Ducks play a key role in H5N1 spread
  • A highly pathogenic strain of H5N1 caused flu outbreaks with significant spread to numerous farms, resulting in great economic losses in 1959 in Scotland in chickens and in 1991 in England in turkeys.[8] These strains were somewhat similar to the current pathogenic strain of H5N1 in two of its ten genes, the gene that causes it to be type H5 and the gene that causes it to be N1. The other genes can and have been reassorted from other subtypes of the bird flu species (their ease at exchanging genes is part of what makes them all one species). Evolution by reassortment of H5N1 from 1999 to 2002 created the Z genotype which became the dominant strain of highly pathogenic H5N1 in 2004 and is now spreading across the entire world in both wild and domestic birds.[citation needed]
  • "The precursor of the H5N1 influenza virus that spread to humans in 1997 was first detected in Guangdong, China, in 1996, when it caused a moderate number of deaths in geese and attracted very little attention."[9]
  • In 1997, in Hong Kong, 18 humans were infected and 6 died in the first known case of H5N1 infecting humans.[10]
  • On December 28 to 29, 1997, 1.3 million chickens were killed by the government of Hong Kong. The government also suspended the import of chickens from mainland China.[11]

2003

  • In 2003 the first cases in humans since 1997 were diagnosed. Three people in one family were infected after visiting Fujian province in mainland China and 2 died.[12]
  • By midyear of 2003 outbreaks of poultry disease caused by H5N1 occurred in Asia, but were not recognized as such. That December animals in a Thai zoo died after eating infected chicken carcasses. Later that month H5N1 infection was detected in 3 flocks in the Republic of Korea.[13]
  • H5N1 in China in this and later periods is less than fully reported. Blogs have described many discrepancies between official Mainland Chinese government announcements concerning H5N1 and what people in Mainland China see with their own eyes. Many reports of total H5N1 cases exclude Mainland China due to widespread disbelief in Mainland China's official numbers.[10][14][15][16][17]

2004

In January 2004 a major new outbreak of H5N1 surfaced in Vietnam and Thailand's poultry industry, and within weeks spread to ten countries and regions in Asia, including Indonesia, South Korea, Japan and China. In October 2004 researchers discovered H5N1 is far more dangerous than previously believed because waterfowl, especially ducks, were directly spreading the highly pathogenic strain of H5N1 to chickens, crows, pigeons, and other birds and that it was increasing its ability to infect mammals as well. From this point on, avian influenza experts increasingly refer to containment as a strategy that can delay but not prevent a future avian flu pandemic.[citation needed]

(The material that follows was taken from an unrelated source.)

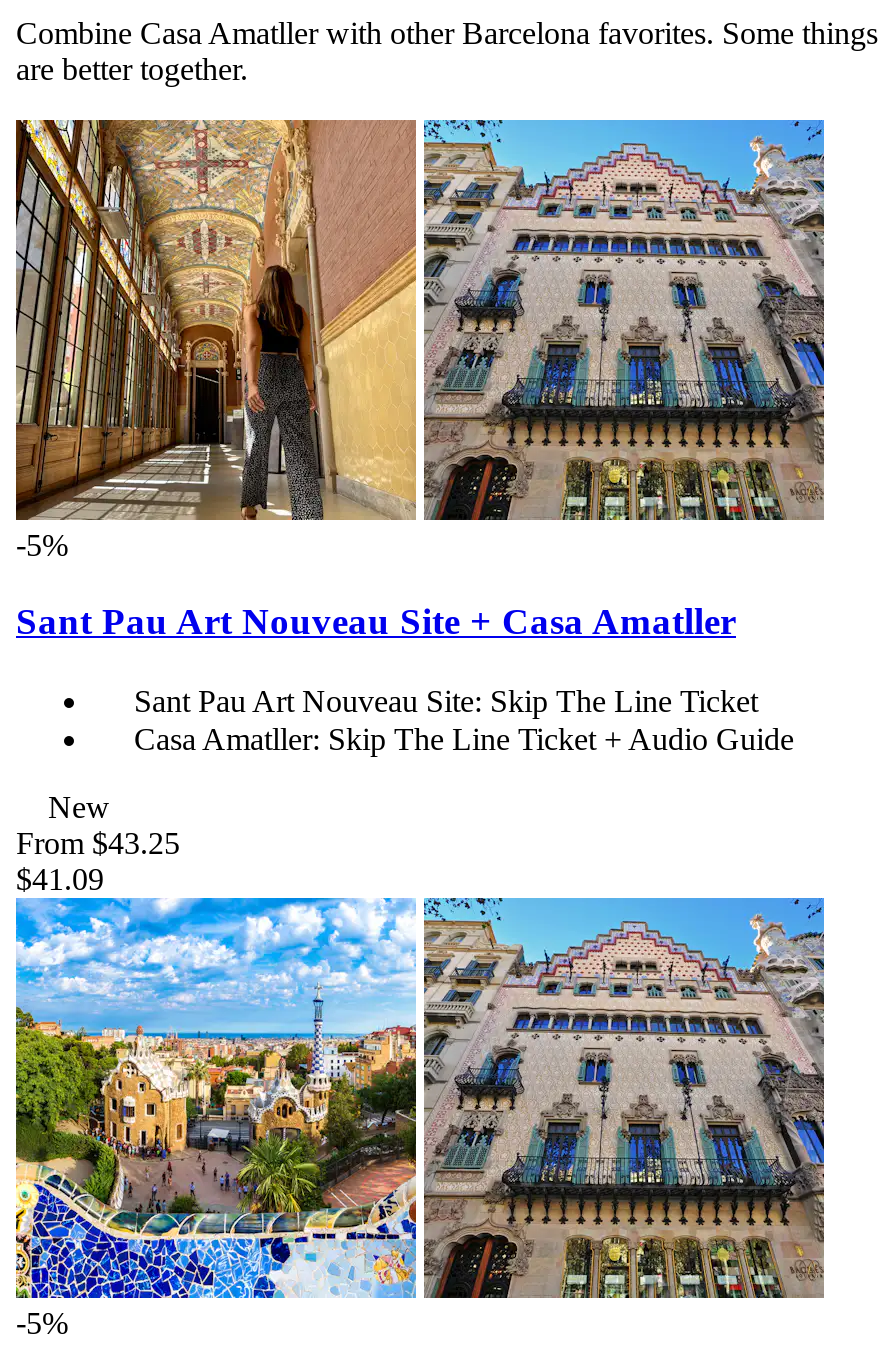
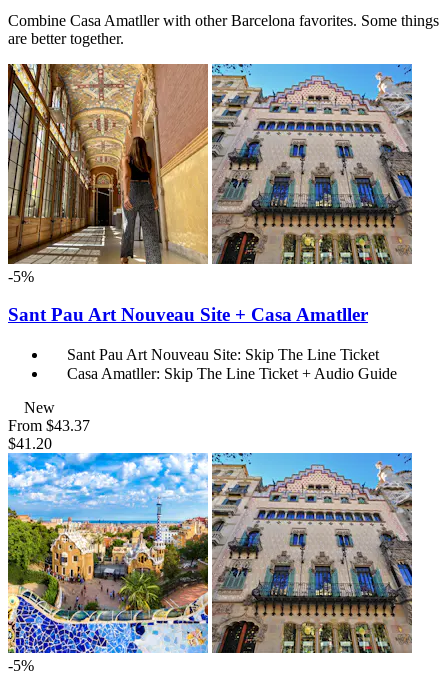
[16,826,180,860] From $43.25 -> [8,417,90,434] From $43.37
[16,862,104,896] $41.09 -> [8,435,52,452] $41.20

Variants have been found in a number of domestic cats, leopards, and tigers in Thailand, with high lethality.[18] "The Thailand Zoo tiger outbreak killed more than 140 tigers, causing health officials to make the decision to cull all the sick tigers in an effort to stop the zoo from becoming a reservoir for H5N1 influenza.[19][20] A study of domestic cats showed H5N1 virus infection by ingestion of infected poultry and also by contact with other infected cats (Kuiken et al., 2004)."[21] The initial OIE report reads: "the clinical manifestations began on 11 October 2004 with weakness, lethargy, respiratory distress, and high fever (about 41-42 degrees Celsius). There was no response to any antibiotic treatment. Death occurred within three days following the onset of clinical signs with severe pulmonary lesions."[22]

2005

The spread of avian influenza in the eastern hemisphere.

In January 2005 an outbreak of avian influenza affected thirty three out of sixty four cities and provinces in Vietnam, leading to the forced killing of nearly 1.2 million poultry. Up to 140 million birds are believed to have died or been killed because of the outbreak. In April 2005 there begins an unprecedented die-off of over 6,000 migratory birds at Qinghai Lake in central China over three months. This strain of H5N1 is the same strain as is spread west by migratory birds over at least the next ten months. In August 2005 H5N1 spread to Kazakhstan, Mongolia and Russia. On September 29, 2005, David Nabarro, the newly appointed Senior United Nations System Coordinator for Avian and Human Influenza, warned the world that an outbreak of avian influenza could kill 5 to 150 million people. David Nabarro later stated that as the virus had spread to migratory birds, an outbreak could start in Africa or the Middle East. Later in 2005 H5N1 spread to Turkey, Romania, Croatia and Kuwait.[citation needed]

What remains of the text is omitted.